# Random pics of my birds today...



## Spear (May 8, 2016)




----------



## seminole wind (Aug 22, 2015)

How cute!!! Did you name them yet? How old are they now?


----------



## Spear (May 8, 2016)

THanx.
I'm not sure of their exact ages but they are very young, 2 of them (the white leghorn & one of the red ladies) have just started laying very small eggs and randomly.
So far only 2 have 'earned' names: The white leghorn is Madam Yksi (Pronounced Ooksi - Finnish for one - because she is looking like the dominant bird in the flock)
The black easter egger with the red feathers on her neck is Lady Hundini (Every morning since Wednesday I have found her outside of the run in the tree. I check on them at 8pm and everyone is inside but at 6 am sure enough she out!)
I'm thinking of calling the reds Thelma & Louise but the jury is still out on that one - LOL


----------



## chickenqueen (Jan 9, 2016)

Of my 9 wk olds I have a Thelma and Louise and a LaVerne and Shirley.May have to shorten Louise and LaVerne-they may be roosters.I hope not,tho,LaVerne is an Ameraucauna/Cochin mix with excellent fuzzy face and beard and fully feathered shanks and feet.Beautiful little bird!I'll take a pic later and post it.But my adult rooster won't tolerate any other roosters and he's my lap rooster.He killed his father and my 13 yo rooster.Hopefully I'm wrong and they are pullets.


----------



## MikeA_15 (Feb 21, 2016)

Thanks for those pics. I'd recommend increasing the size of the coop and pen if possible. Coops are nice if you can walk into them without crouching and are satisfying to built by your own specifications. Yards that are impenetrable by varmints are extremely important.

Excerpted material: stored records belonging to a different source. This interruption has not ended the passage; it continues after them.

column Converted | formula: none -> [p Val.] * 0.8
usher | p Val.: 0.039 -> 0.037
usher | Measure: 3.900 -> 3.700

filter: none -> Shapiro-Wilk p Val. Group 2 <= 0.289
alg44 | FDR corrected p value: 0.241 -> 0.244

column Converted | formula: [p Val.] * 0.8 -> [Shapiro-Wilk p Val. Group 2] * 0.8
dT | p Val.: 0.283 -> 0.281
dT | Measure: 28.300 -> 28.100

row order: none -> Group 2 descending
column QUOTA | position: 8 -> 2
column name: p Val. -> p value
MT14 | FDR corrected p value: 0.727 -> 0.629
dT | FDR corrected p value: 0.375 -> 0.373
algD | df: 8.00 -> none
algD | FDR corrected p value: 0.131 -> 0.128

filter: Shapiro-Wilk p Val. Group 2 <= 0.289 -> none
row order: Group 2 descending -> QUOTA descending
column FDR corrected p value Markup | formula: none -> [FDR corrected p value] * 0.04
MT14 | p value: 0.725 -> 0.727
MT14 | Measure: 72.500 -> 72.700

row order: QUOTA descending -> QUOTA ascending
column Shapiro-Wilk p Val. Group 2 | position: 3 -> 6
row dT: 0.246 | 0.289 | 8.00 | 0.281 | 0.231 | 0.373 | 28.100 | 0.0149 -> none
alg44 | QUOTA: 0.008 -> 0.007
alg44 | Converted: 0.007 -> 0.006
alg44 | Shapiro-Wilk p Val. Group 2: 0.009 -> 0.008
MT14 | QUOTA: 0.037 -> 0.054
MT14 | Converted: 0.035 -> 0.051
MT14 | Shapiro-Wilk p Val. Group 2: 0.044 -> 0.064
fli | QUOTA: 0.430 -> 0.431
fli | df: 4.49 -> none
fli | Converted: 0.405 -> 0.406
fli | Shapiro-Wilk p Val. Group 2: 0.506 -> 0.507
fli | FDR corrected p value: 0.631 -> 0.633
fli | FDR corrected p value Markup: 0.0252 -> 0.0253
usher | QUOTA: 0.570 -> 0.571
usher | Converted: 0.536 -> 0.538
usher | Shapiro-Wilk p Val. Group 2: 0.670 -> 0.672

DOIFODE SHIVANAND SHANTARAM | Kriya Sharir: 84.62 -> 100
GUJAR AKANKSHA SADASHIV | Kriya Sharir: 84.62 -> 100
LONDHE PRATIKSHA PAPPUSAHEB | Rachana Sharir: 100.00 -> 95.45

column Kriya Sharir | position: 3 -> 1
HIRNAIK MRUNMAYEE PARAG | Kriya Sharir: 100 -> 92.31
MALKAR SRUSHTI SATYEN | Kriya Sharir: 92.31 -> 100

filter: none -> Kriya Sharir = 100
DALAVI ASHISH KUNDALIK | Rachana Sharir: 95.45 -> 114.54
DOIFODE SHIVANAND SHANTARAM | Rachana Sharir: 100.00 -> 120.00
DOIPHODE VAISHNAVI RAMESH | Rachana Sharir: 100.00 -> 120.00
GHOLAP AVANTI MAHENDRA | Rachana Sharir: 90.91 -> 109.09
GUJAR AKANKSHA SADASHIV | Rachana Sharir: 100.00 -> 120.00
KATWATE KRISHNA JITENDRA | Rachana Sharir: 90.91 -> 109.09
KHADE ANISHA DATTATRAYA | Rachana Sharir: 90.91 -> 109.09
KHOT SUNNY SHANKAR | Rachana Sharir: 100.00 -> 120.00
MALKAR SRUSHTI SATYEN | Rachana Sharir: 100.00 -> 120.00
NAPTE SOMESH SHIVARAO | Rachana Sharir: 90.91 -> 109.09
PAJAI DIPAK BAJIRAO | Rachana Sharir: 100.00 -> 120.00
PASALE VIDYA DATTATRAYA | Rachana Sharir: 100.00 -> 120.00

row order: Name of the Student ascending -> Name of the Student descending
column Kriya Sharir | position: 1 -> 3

Burying wire around the perimeter of the yard prevents digging from the outside by predators. This is a type of fencing I use around yards:
http://redbrandstore.com/collection...ucts/keystone-lg-yard-garden-kennel-3772-2-16
You will need more durable wire as with the perimeter to cover the yard.
You can cover the yard halfway or a section with corrugated steel roof panels for those rainy days. T-posts or wood posts are best since they offer rigid support for fencing.


----------



## robin416 (Sep 8, 2013)

MikeA_15 said:


> Coops are nice if you can walk into them without crouching


That's especially true when you reach a certain age.


----------